*** DATA PROVIDED ***

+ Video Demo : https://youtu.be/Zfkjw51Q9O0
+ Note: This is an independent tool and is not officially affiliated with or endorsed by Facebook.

*** End of DATA PROVIDED ***
*** DATA PROVIDED ***

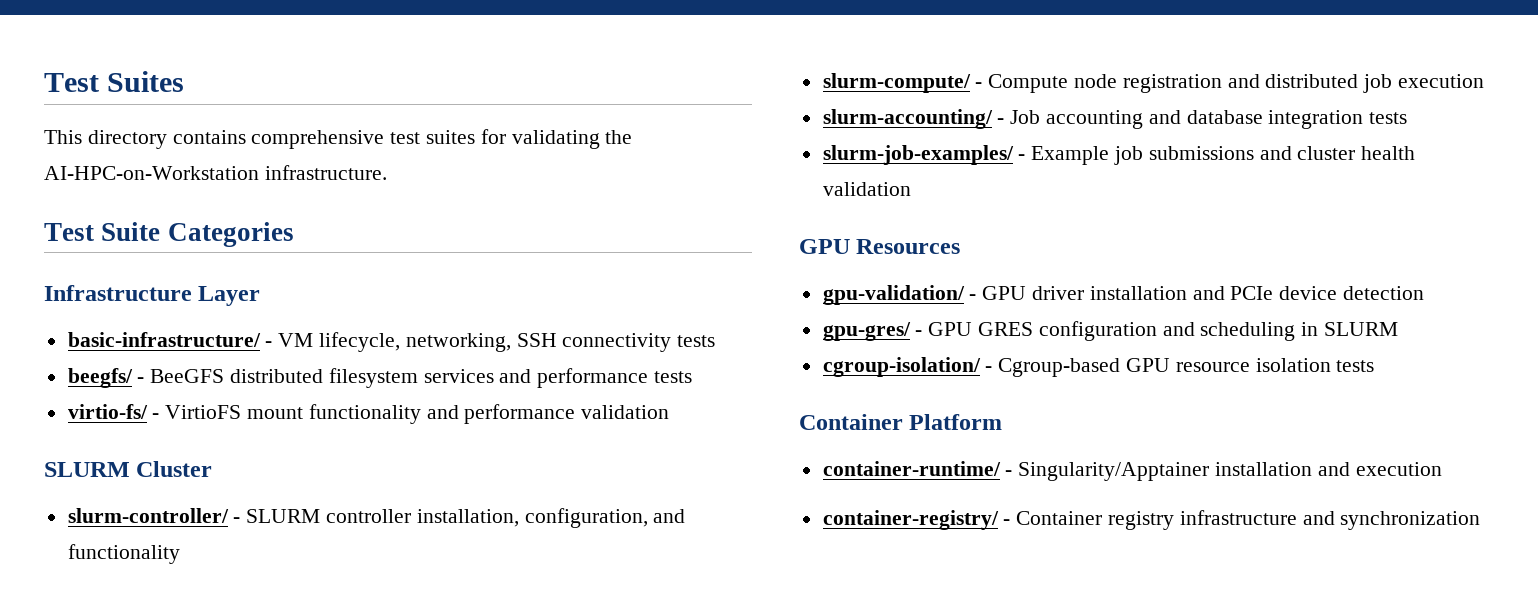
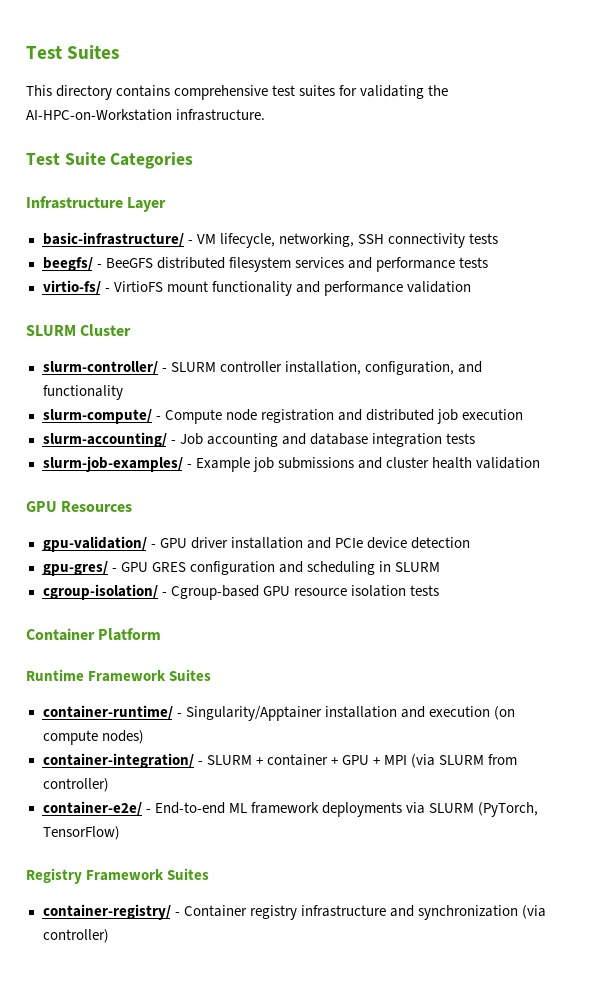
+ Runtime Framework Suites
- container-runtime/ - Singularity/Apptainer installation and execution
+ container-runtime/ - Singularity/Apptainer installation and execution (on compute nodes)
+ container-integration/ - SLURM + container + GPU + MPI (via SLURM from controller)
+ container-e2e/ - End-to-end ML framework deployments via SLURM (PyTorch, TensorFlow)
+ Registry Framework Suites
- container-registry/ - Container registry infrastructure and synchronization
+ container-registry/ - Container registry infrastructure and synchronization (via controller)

*** End of DATA PROVIDED ***

ASSIGNED TASK
Go to the line in the material above that contains "SLURM from controller)" and copy exactly from there through the line that contains "synchronization (via controller)", stopping after it.

ANSWER SECTION
+ container-integration/ - SLURM + container + GPU + MPI (via SLURM from controller)
+ container-e2e/ - End-to-end ML framework deployments via SLURM (PyTorch, TensorFlow)
+ Registry Framework Suites
- container-registry/ - Container registry infrastructure and synchronization
+ container-registry/ - Container registry infrastructure and synchronization (via controller)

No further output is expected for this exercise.